Among the entries, find the lines with the string "spark" and copy them.
+===+
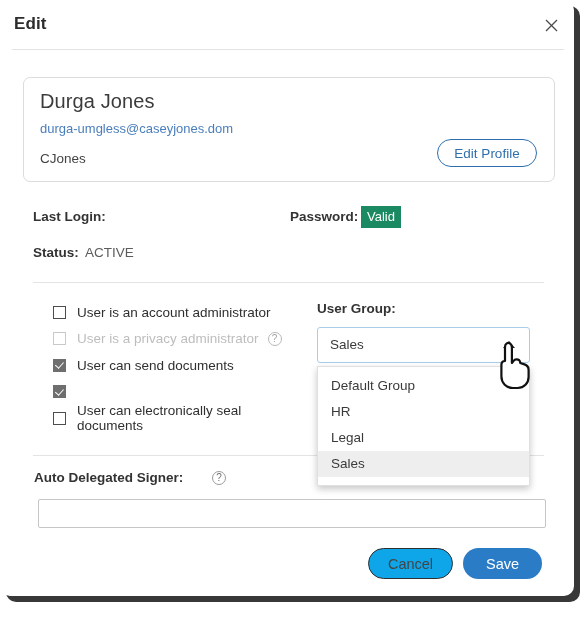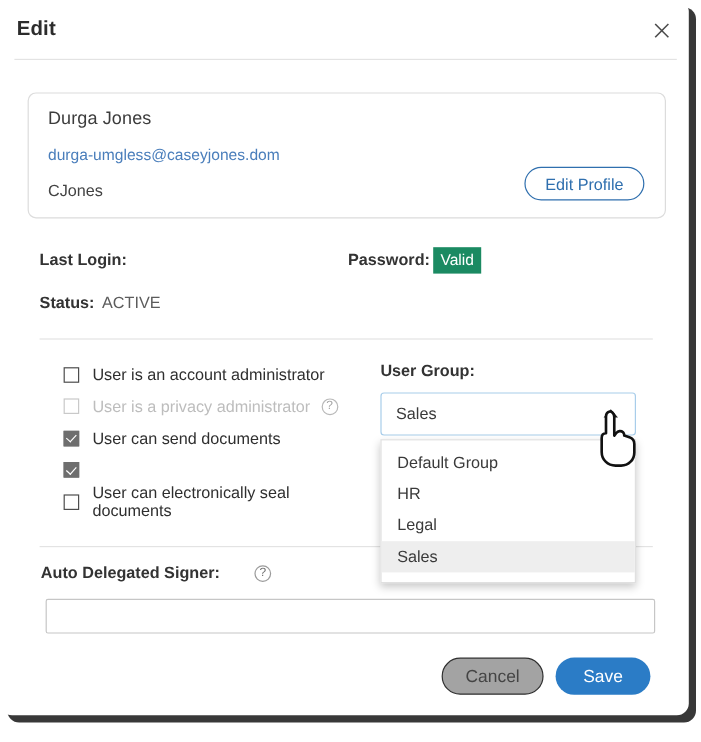--- a/index.html
+++ b/index.html
@@ -80,7 +80,7 @@
     position: absolute;
     left: 16px;
     top: 12px;
-    font-size: 15px;
+    font-size: 20px;
     color: #3c3c3c;
     letter-spacing: 0.1px;
   }

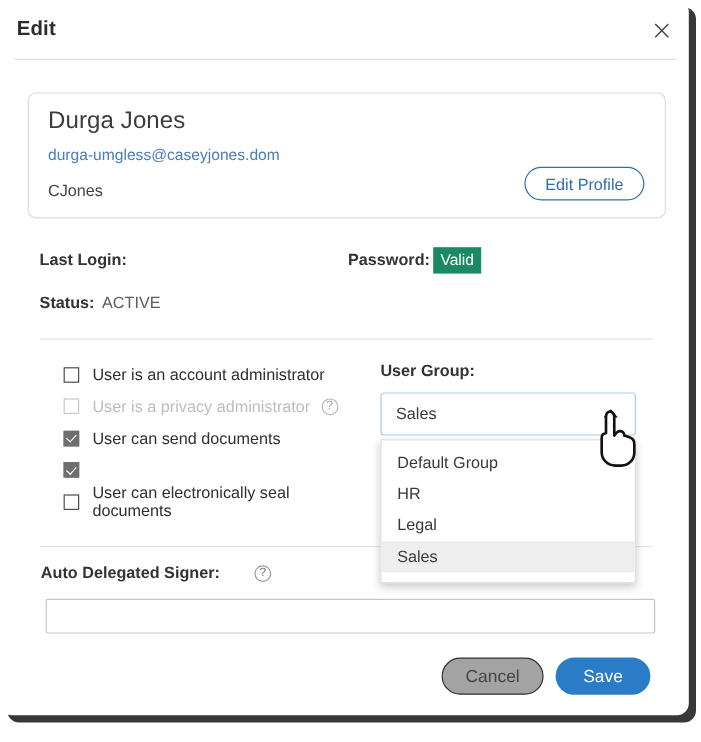--- a/index.html
+++ b/index.html
@@ -360,7 +360,7 @@
     height: 31px;
     border: 1.6px solid #2f2f2f;
     border-radius: 16px;
-    background: #a3a3a3;
+    background: #0ea5e9;
     color: #444444;
     font-size: 14.5px;
     font-family: "Liberation Sans", sans-serif;

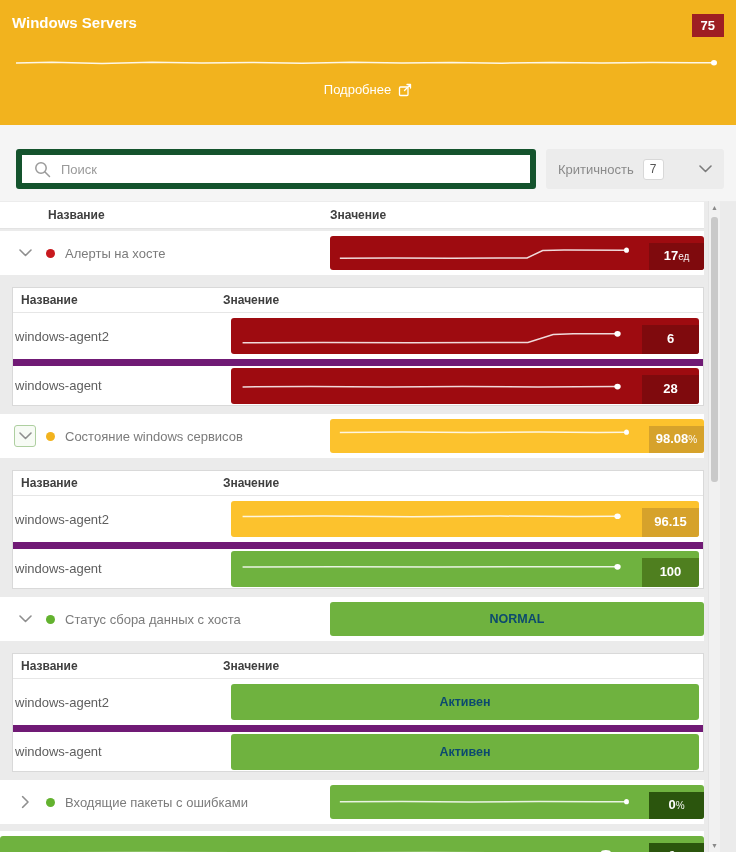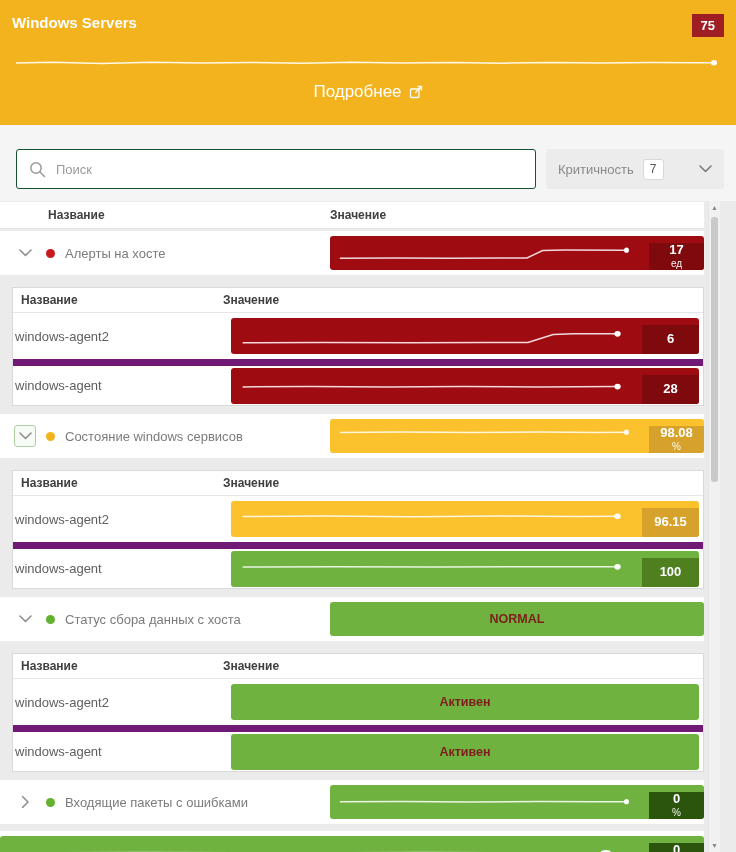--- a/index.html
+++ b/index.html
@@ -16,8 +16,8 @@
   .header-spark { display:block; width:100%; height:18px; margin-top:16px; }
   .header-spark polyline { fill:none; stroke:#fff; stroke-opacity:.9; stroke-width:1.5; }
   .header-spark circle { fill:#fff; }
-  .details-row { margin-top:11px; display:flex; justify-content:center; align-items:center; gap:7px;
-                 color:#fff; font-size:17px; cursor:pointer; }
+  .details-row { margin-top:11px; display:flex; justify-content:center; align-items:flex-end; gap:7px;
+                 color:#fff; font-size:13px; cursor:pointer; }
   .ext-icon { width:14px; height:14px; }
   .ext-icon * { stroke:#fff; fill:none; stroke-width:1.3; stroke-linecap:round; stroke-linejoin:round; }
 

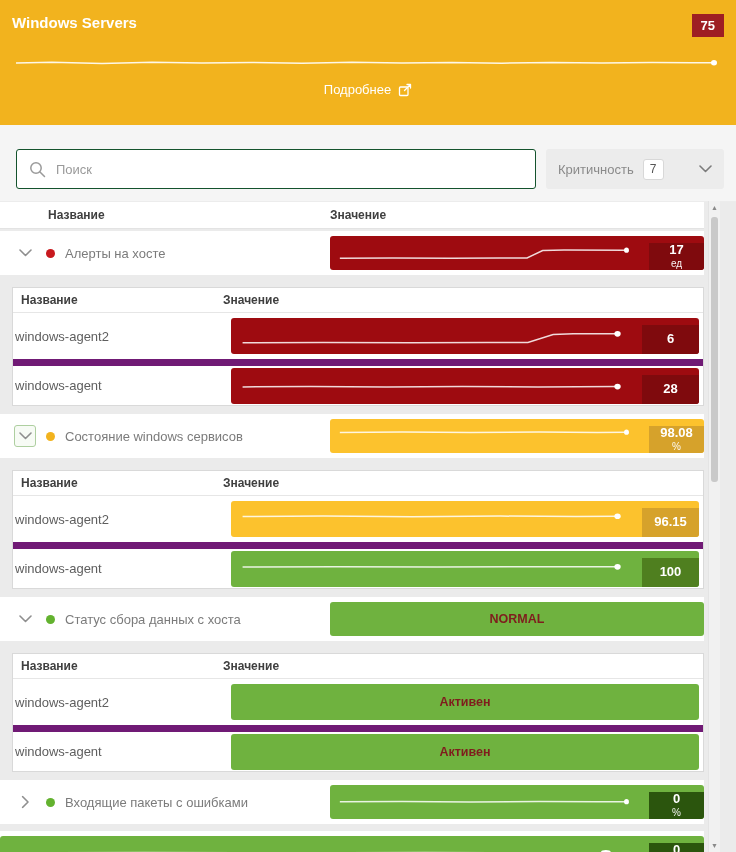--- a/index.html
+++ b/index.html
@@ -24,7 +24,7 @@
   
   .toolbar { background:#f5f5f5; border-bottom:1px solid #ececec; padding:24px 12px 12px 16px;
              display:flex; gap:10px; }
-  .search-box { flex:1; height:40px; background:#fff; border:1px solid #14532d; border-radius:3px;
+  .search-box { flex:1; height:40px; background:#fff; border:6px solid #14532d; border-radius:3px;
                 display:flex; align-items:center; padding:0 12px; gap:10px; }
   .search-icon { width:17px; height:17px; flex:none; }
   .search-icon * { stroke:#9a9a9a; fill:none; stroke-width:1.5; stroke-linecap:round; }

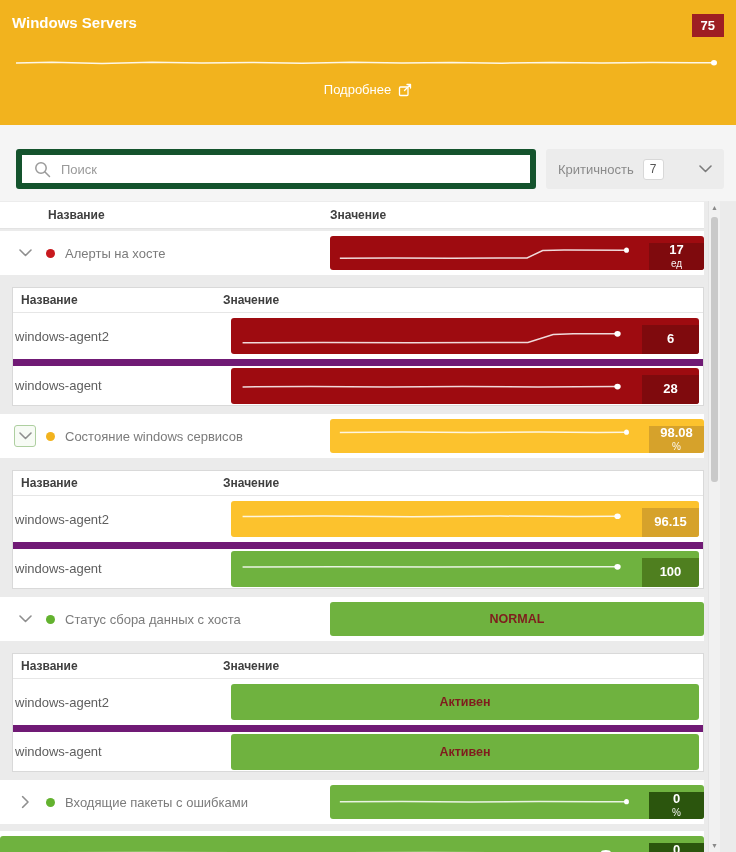--- a/index.html
+++ b/index.html
@@ -66,7 +66,7 @@
   .spark.wide { width:calc(100% - 64px); }
   .spark polyline { fill:none; stroke:rgba(255,255,255,.85); stroke-width:1.5; }
   .spark circle { fill:#fff; }
-  .val-box { position:absolute; right:0; top:7px; bottom:0; width:55px; display:flex; flex-direction:column;
+  .val-box { position:absolute; right:0; top:7px; bottom:0; width:55px; display:flex; flex-direction:row;
              align-items:center; justify-content:center; line-height:1.15; }
   .val-box .val { color:#fff; font-weight:bold; font-size:13px; }
   .val-box .unit { color:#fff; font-size:10px; opacity:.95; }

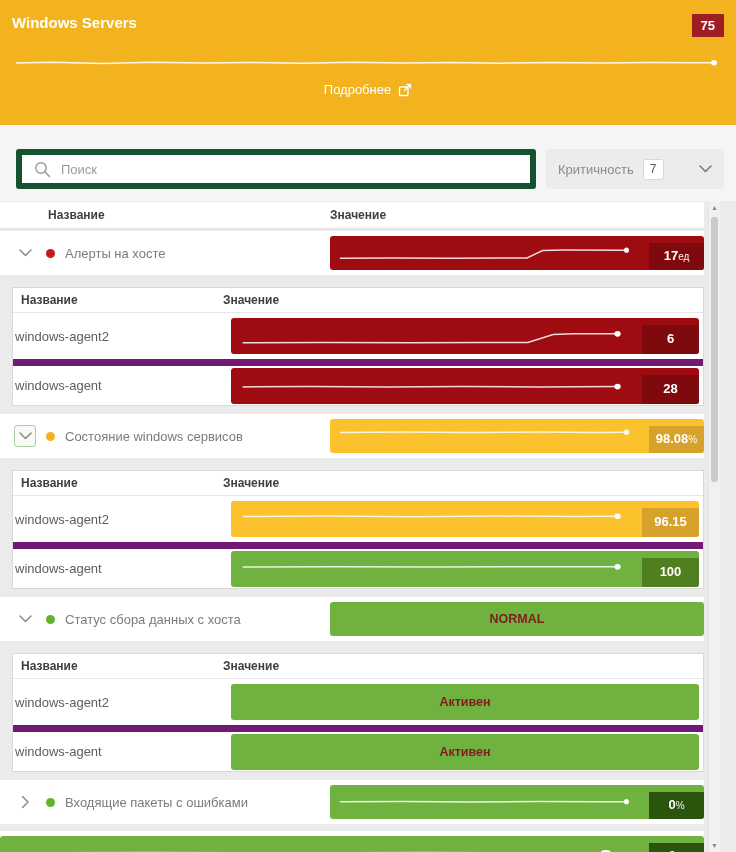--- a/index.html
+++ b/index.html
@@ -75,7 +75,7 @@
   .vb-ok { background:var(--ok-dark,#4F7F1F); }
   .vb-ok-deep { background:var(--ok-darker,#2B550D); }
   .center-label { position:absolute; inset:0; display:flex; align-items:center; justify-content:center;
-                  color:#7f1d1d; font-weight:bold; font-size:12.5px; }
+                  color:#0c4a6e; font-weight:bold; font-size:12.5px; }
 
   
   .sub-panel { background:#fff; border:1px solid #d9d9d9; margin:0 0 8px 12px; }

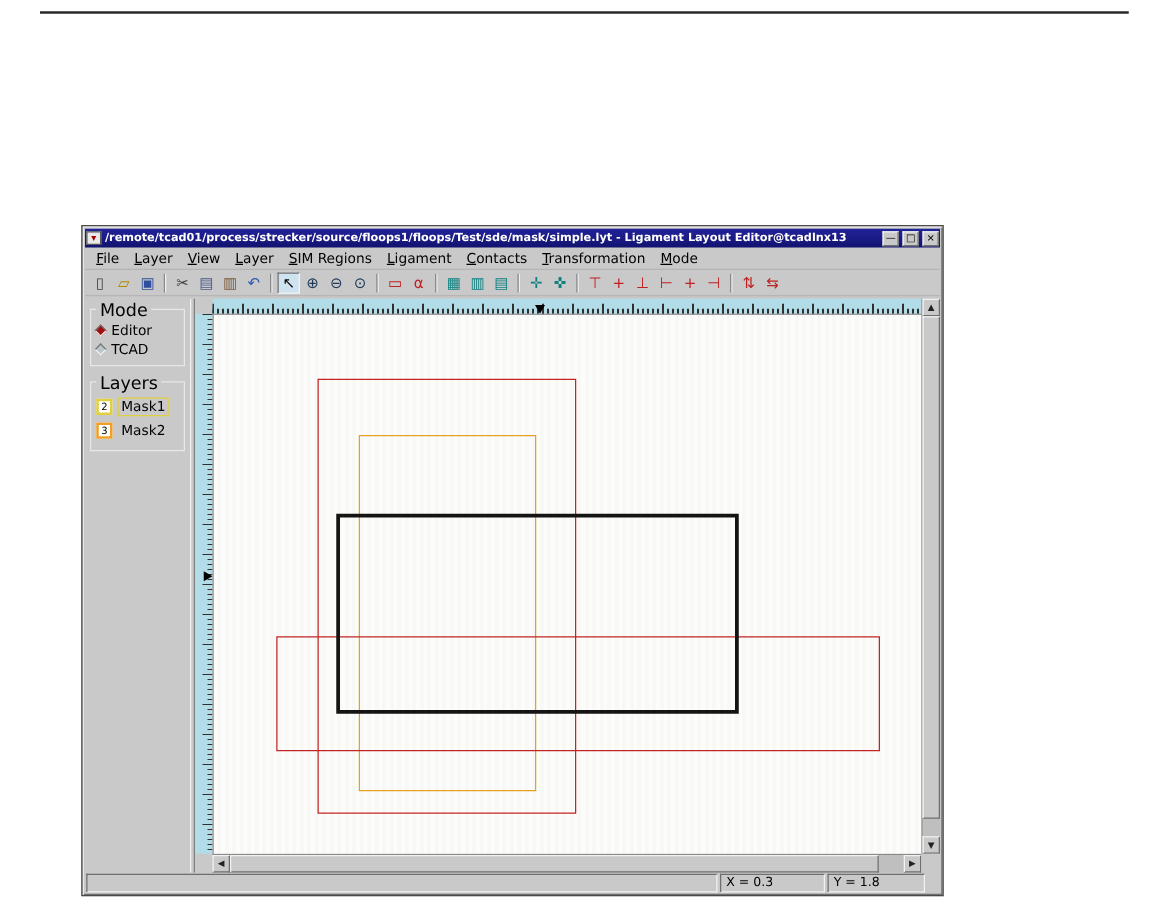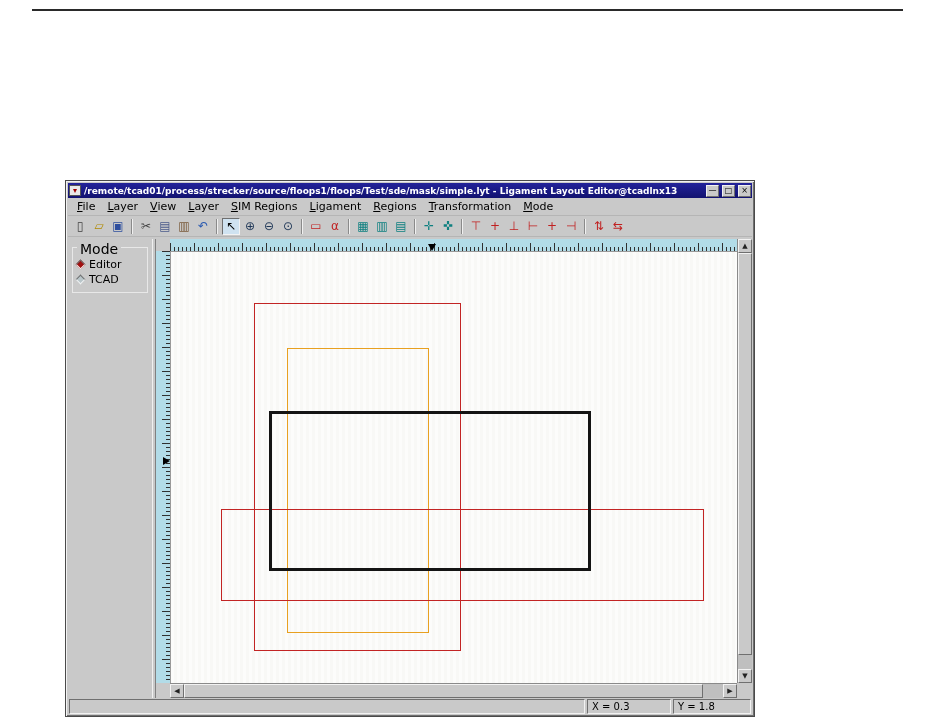--- a/index.html
+++ b/index.html
@@ -146,7 +146,7 @@
         <div class="menu-item">Layer</div>
         <div class="menu-item">SIM Regions</div>
         <div class="menu-item">Ligament</div>
-        <div class="menu-item">Regions</div>
+        <div class="menu-item">Contacts</div>
         <div class="menu-item">Transformation</div>
         <div class="menu-item">Mode</div>
       </div>

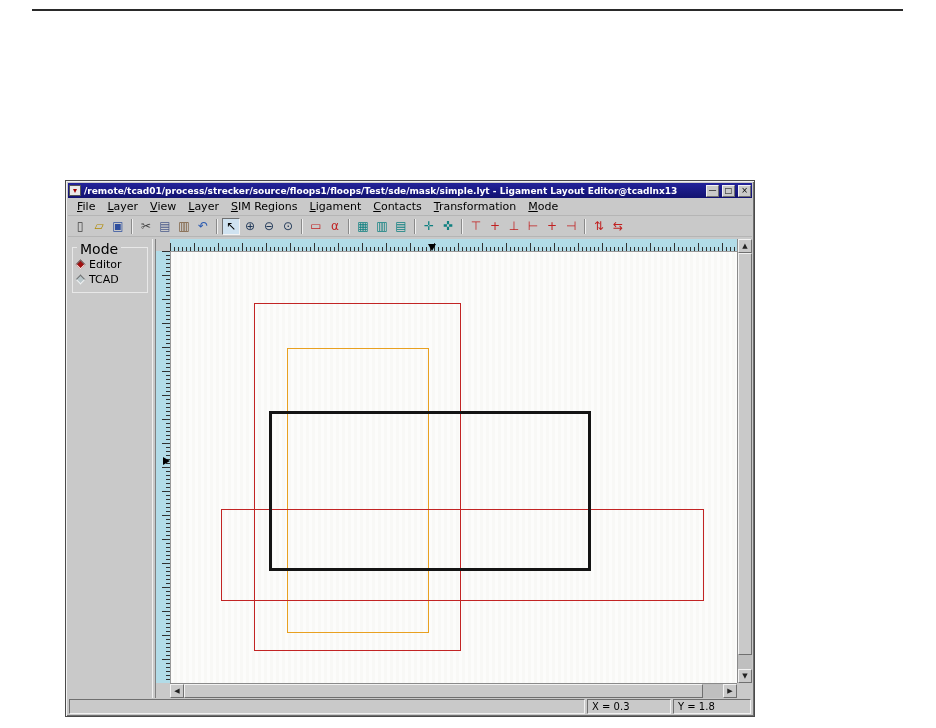--- a/index.html
+++ b/index.html
@@ -202,6 +202,19 @@
           </div>
         </div>
 
+        <div class="group">
+          <div class="legend">Layers</div>
+          <div>
+              <div class="layer-row">
+                <span class="layer-num" style="border-color: rgb(224, 208, 64);">2</span>
+                <span class="layer-label" style="border-color: rgb(224, 208, 64);">Mask1</span>
+              </div>
+              <div class="layer-row">
+                <span class="layer-num" style="border-color: rgb(240, 160, 40);">3</span>
+                <span class="layer-label">Mask2</span>
+              </div>
+            </div>
+        </div>
       </div>
 
       <div class="divider"></div>

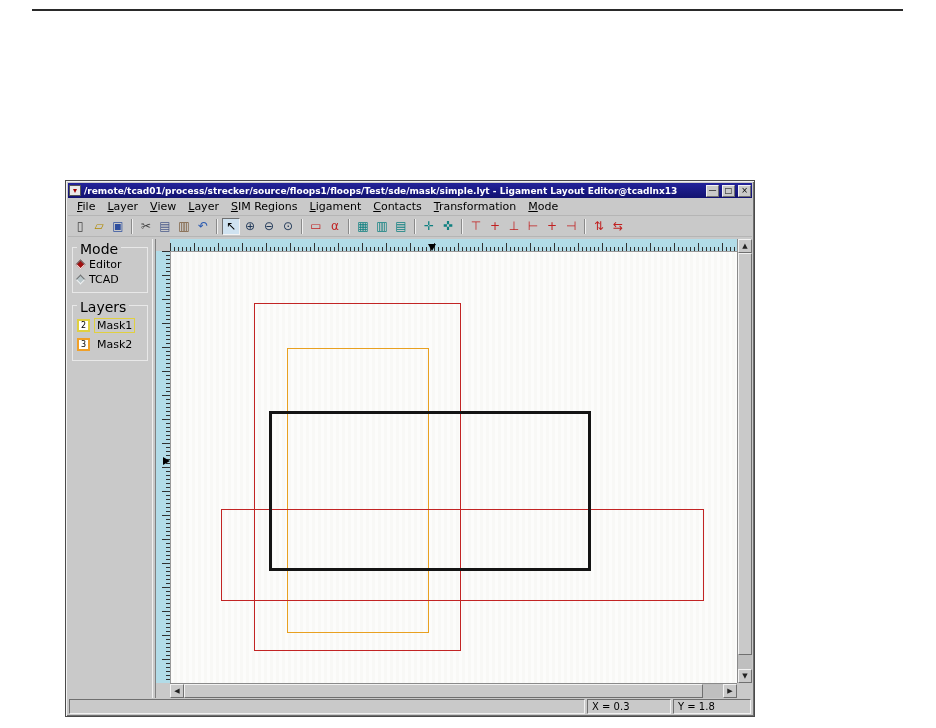--- a/index.html
+++ b/index.html
@@ -115,7 +115,7 @@
   .corner-br { grid-column:3; grid-row:3; background:#c9c9c9; }
 
   
-  .statusbar { height:16px; flex:none; display:flex; gap:2px; padding:1px 1px 0 1px; }
+  .statusbar { height:16px; flex:none; display:flex; gap:2px; padding:1px 12px 0 1px; }
   .status-field { border:1px solid; border-color:#6f6f6f #f2f2f2 #f2f2f2 #6f6f6f;
                   background:#c9c9c9; font-size:10px; display:flex; align-items:center;
                   padding:0 4px; white-space:nowrap; }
+===+
● Problem solution:
   .header-spark { display:block; width:100%; height:18px; margin-top:16px; }
   .header-spark polyline { fill:none; stroke:#fff; stroke-opacity:.9; stroke-width:1.5; }
   .header-spark circle { fill:#fff; }
   .spark.wide { width:calc(100% - 64px); }
   .spark polyline { fill:none; stroke:rgba(255,255,255,.85); stroke-width:1.5; }
   .spark circle { fill:#fff; }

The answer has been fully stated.